**Input data:**
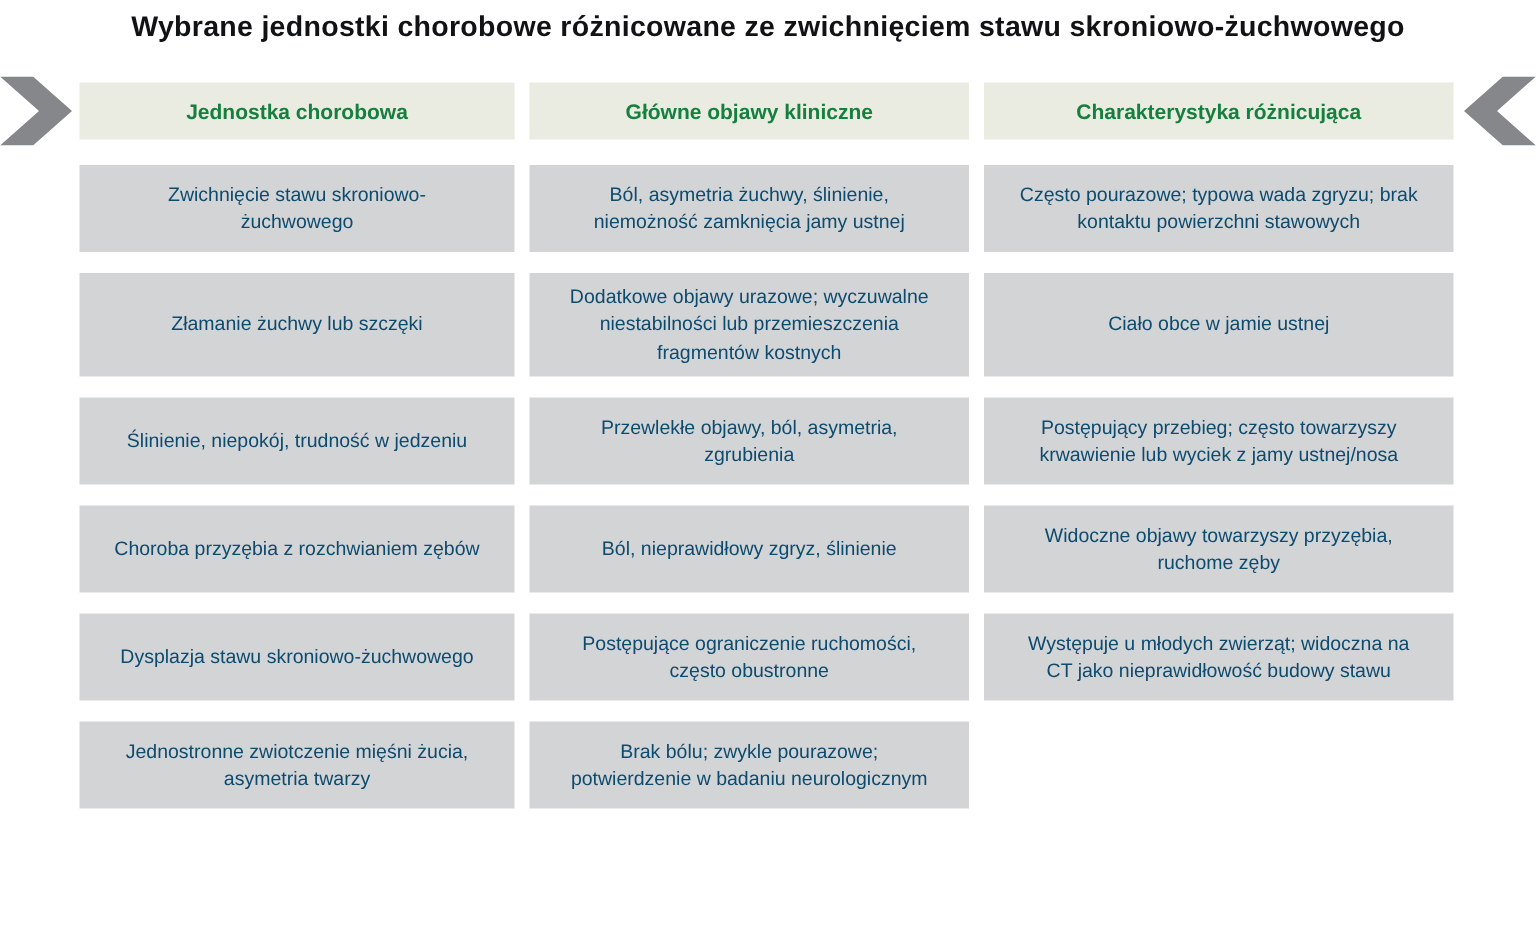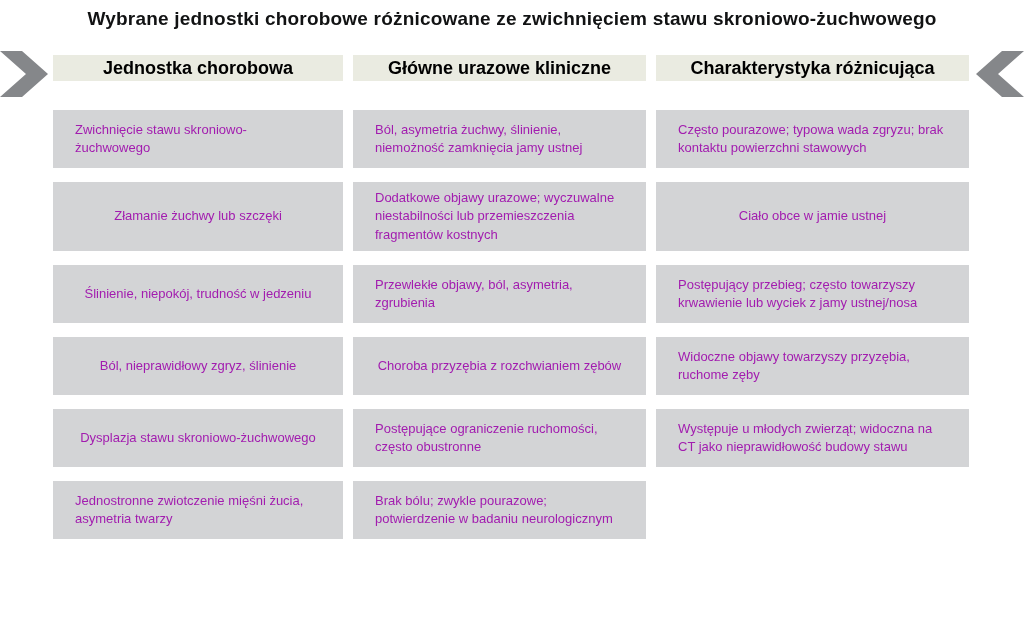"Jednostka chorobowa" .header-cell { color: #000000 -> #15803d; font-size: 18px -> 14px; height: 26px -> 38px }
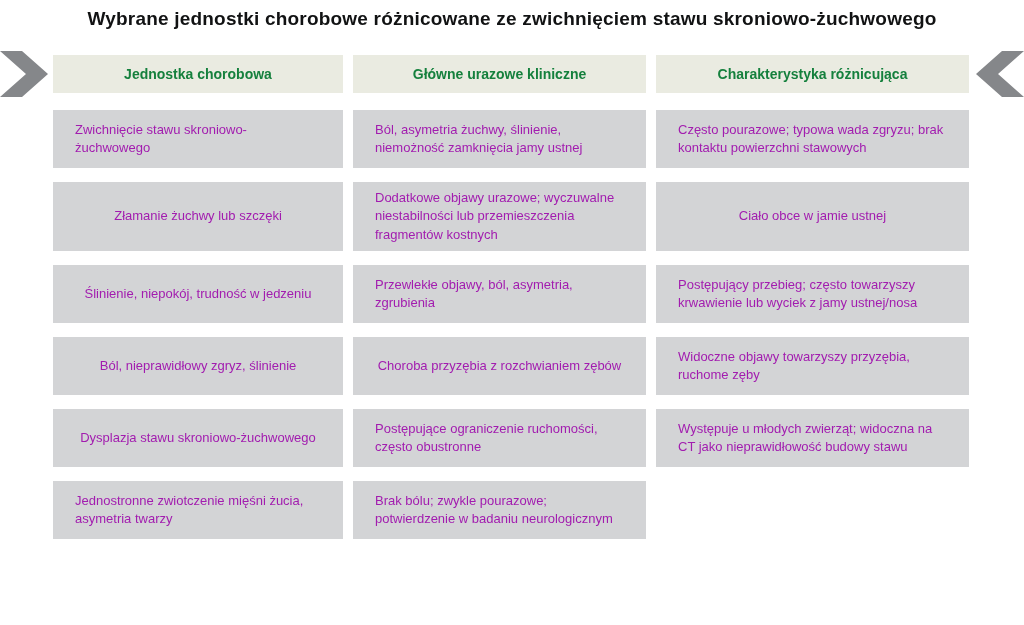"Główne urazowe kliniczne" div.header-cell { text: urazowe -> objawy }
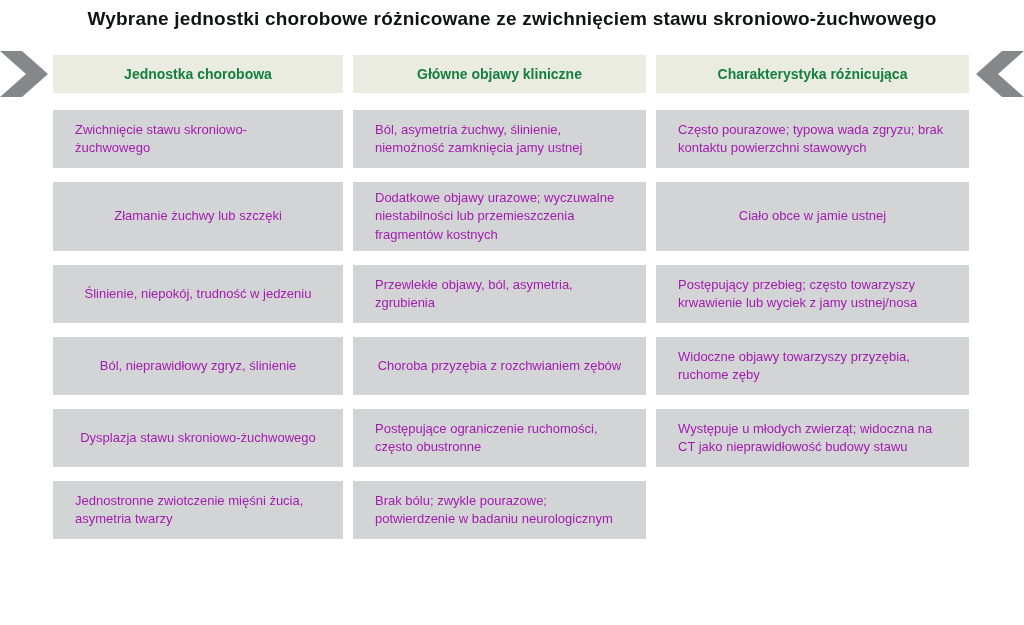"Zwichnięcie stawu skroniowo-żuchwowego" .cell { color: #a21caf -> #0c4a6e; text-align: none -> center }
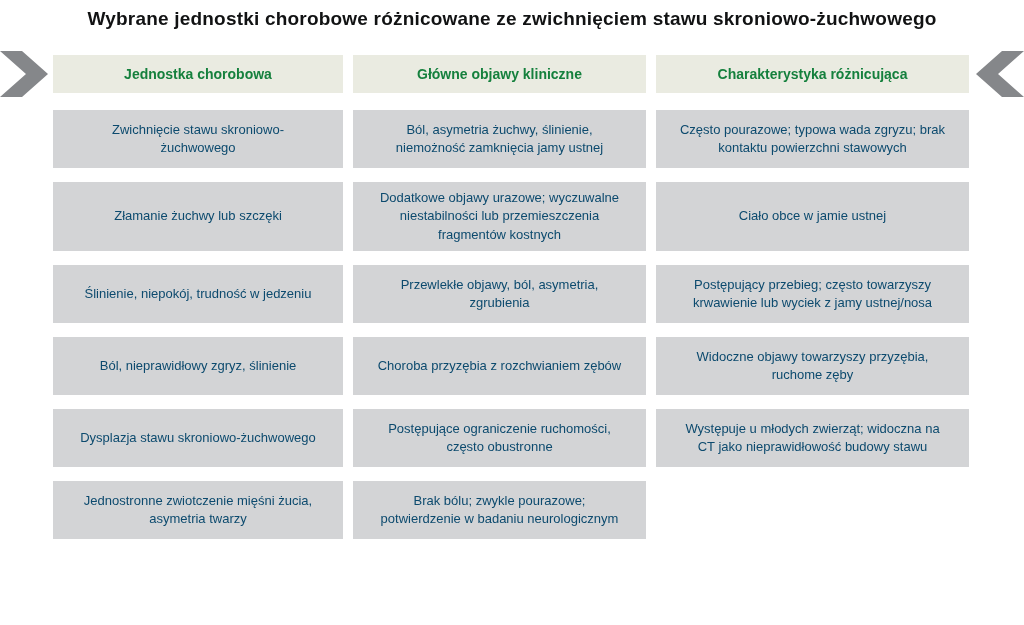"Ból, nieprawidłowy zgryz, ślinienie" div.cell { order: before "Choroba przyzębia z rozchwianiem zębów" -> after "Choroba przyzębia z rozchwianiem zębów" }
==
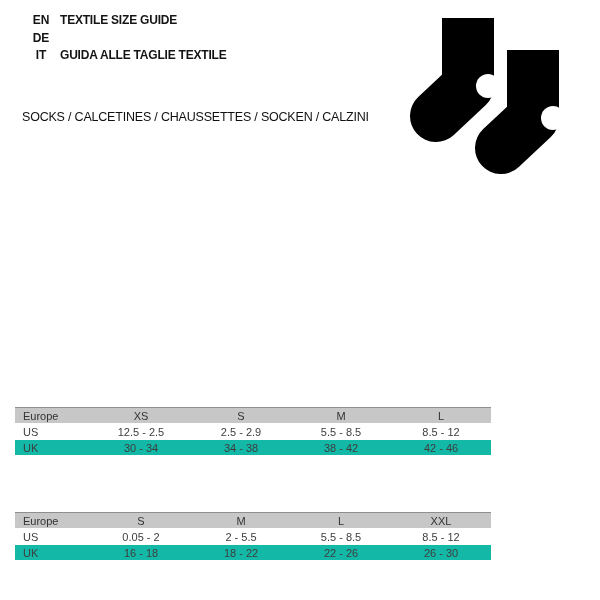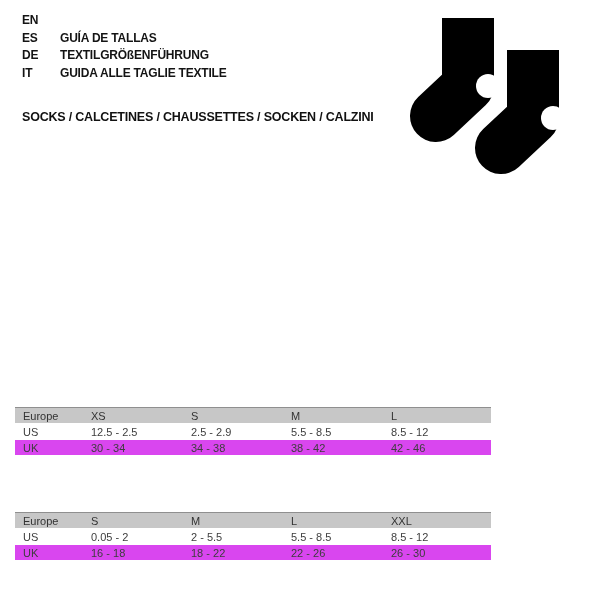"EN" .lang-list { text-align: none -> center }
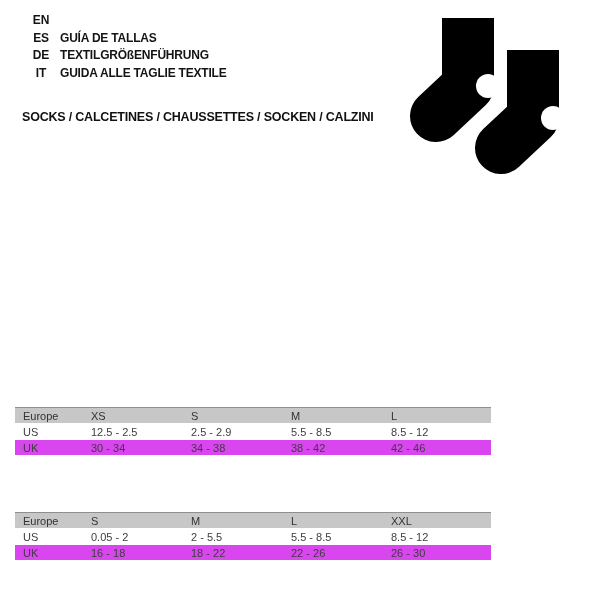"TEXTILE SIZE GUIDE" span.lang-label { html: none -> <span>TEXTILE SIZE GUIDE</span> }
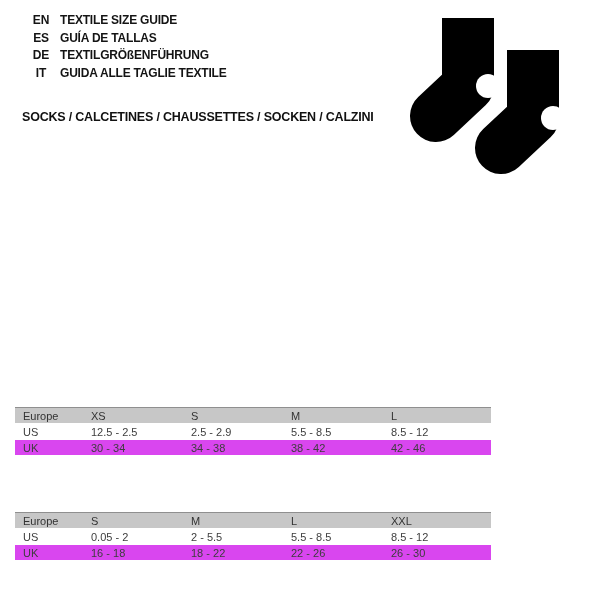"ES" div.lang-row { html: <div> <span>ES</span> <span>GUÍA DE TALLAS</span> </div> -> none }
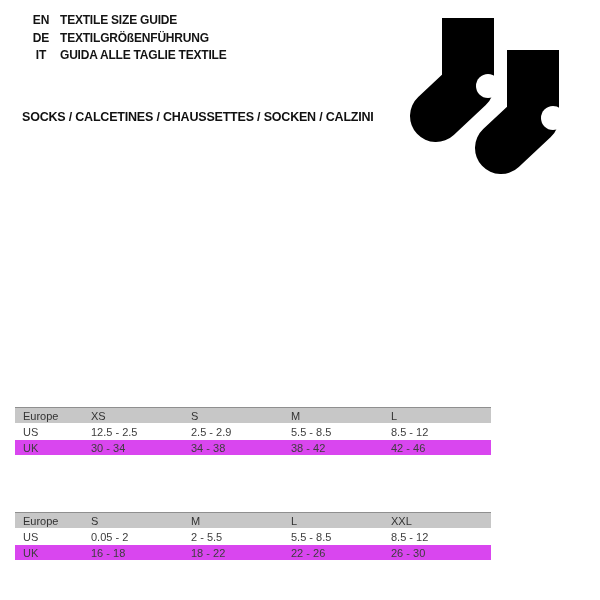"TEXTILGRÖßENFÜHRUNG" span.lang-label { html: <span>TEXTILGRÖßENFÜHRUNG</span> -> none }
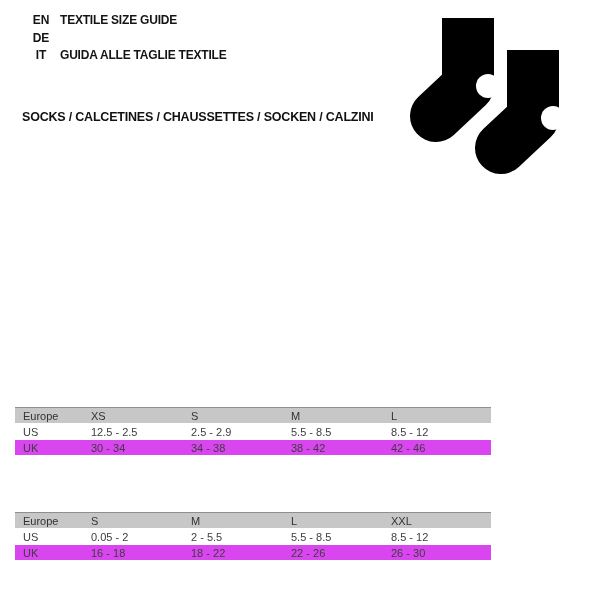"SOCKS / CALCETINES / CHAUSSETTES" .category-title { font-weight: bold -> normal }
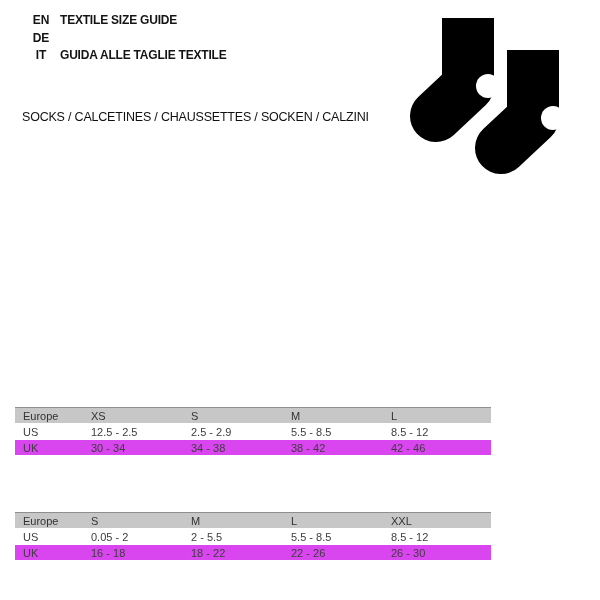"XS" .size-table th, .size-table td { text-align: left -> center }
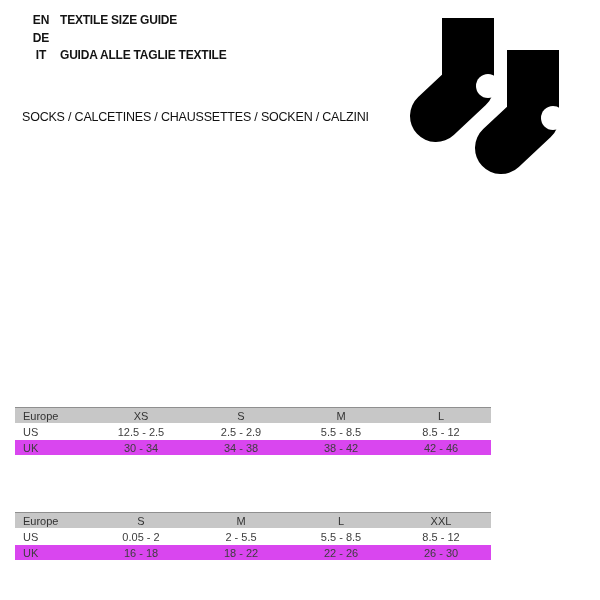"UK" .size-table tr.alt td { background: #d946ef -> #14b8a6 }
...
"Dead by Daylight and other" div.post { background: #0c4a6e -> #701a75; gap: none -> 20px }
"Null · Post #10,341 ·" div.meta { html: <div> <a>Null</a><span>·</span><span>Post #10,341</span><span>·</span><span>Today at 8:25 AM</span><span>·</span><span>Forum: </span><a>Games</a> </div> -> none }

**What needs to be done:**
Every line from the one with "html: <div> <span>ES</span>" through the one with "background: #d946ef ->" is to be reproduced exactly as written above, and the pictures are to be dropped.

**Exercise solution:**
"ES" div.lang-row { html: <div> <span>ES</span> <span>GUÍA DE TALLAS</span> </div> -> none }
"TEXTILGRÖßENFÜHRUNG" span.lang-label { html: <span>TEXTILGRÖßENFÜHRUNG</span> -> none }
"SOCKS / CALCETINES / CHAUSSETTES" .category-title { font-weight: bold -> normal }
"XS" .size-table th, .size-table td { text-align: left -> center }
"UK" .size-table tr.alt td { background: #d946ef -> #14b8a6 }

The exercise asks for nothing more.